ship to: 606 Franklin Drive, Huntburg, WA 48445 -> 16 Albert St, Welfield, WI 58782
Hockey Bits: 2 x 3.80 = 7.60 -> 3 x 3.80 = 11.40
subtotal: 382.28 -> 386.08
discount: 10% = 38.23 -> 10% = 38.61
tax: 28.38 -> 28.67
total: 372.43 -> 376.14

* * * *

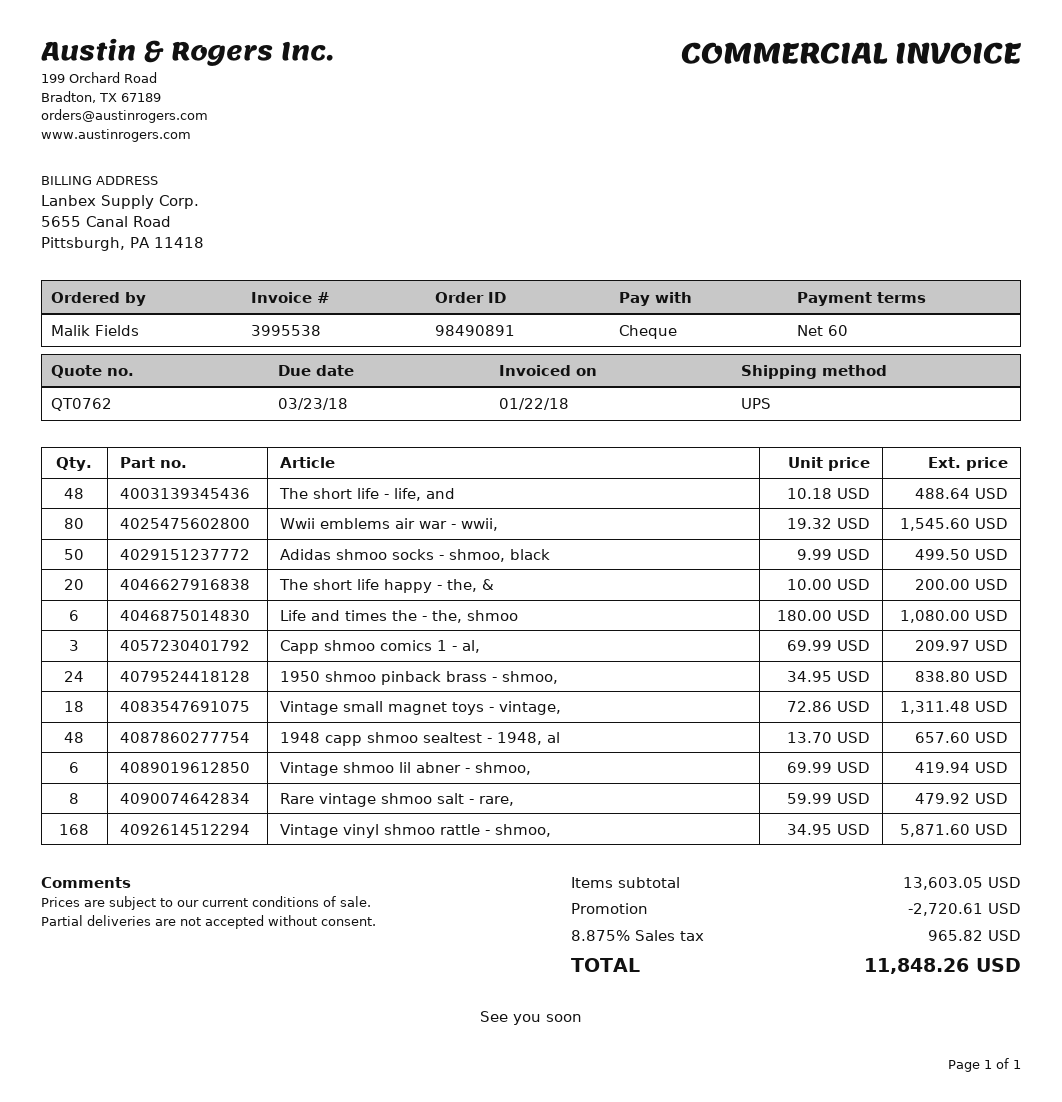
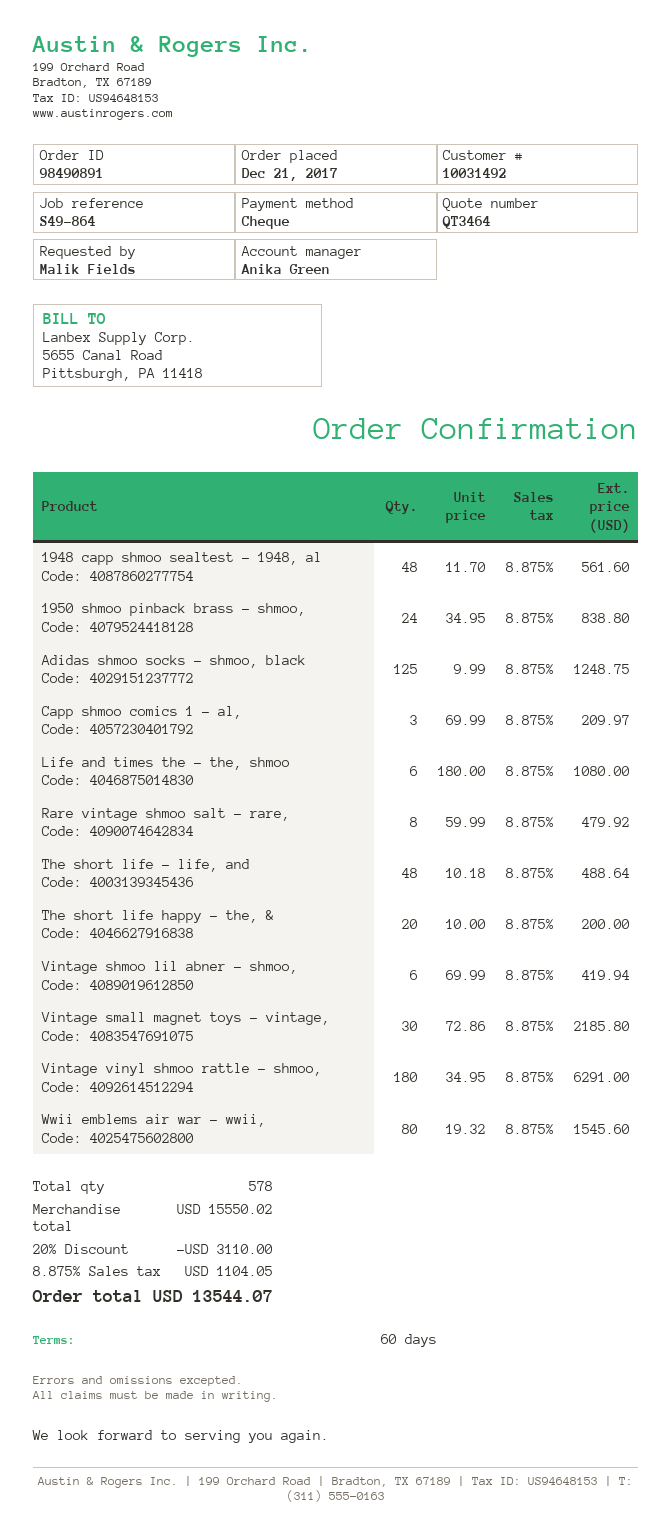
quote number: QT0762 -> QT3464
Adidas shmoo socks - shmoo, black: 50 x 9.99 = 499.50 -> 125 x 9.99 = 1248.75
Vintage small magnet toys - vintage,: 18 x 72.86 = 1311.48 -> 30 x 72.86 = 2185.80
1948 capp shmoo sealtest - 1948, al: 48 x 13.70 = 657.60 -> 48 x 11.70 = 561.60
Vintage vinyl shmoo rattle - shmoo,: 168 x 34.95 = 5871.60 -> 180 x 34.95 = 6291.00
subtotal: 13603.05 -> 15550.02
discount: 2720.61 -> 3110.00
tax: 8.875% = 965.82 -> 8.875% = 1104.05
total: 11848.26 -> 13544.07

* * * *

Please give back, exactly as it stands above, the stretch from the line with "discount: 10% = 38.23 -> 10% = 38.61" through the line with "total: 372.43 -> 376.14", and no line outside it.

discount: 10% = 38.23 -> 10% = 38.61
tax: 28.38 -> 28.67
total: 372.43 -> 376.14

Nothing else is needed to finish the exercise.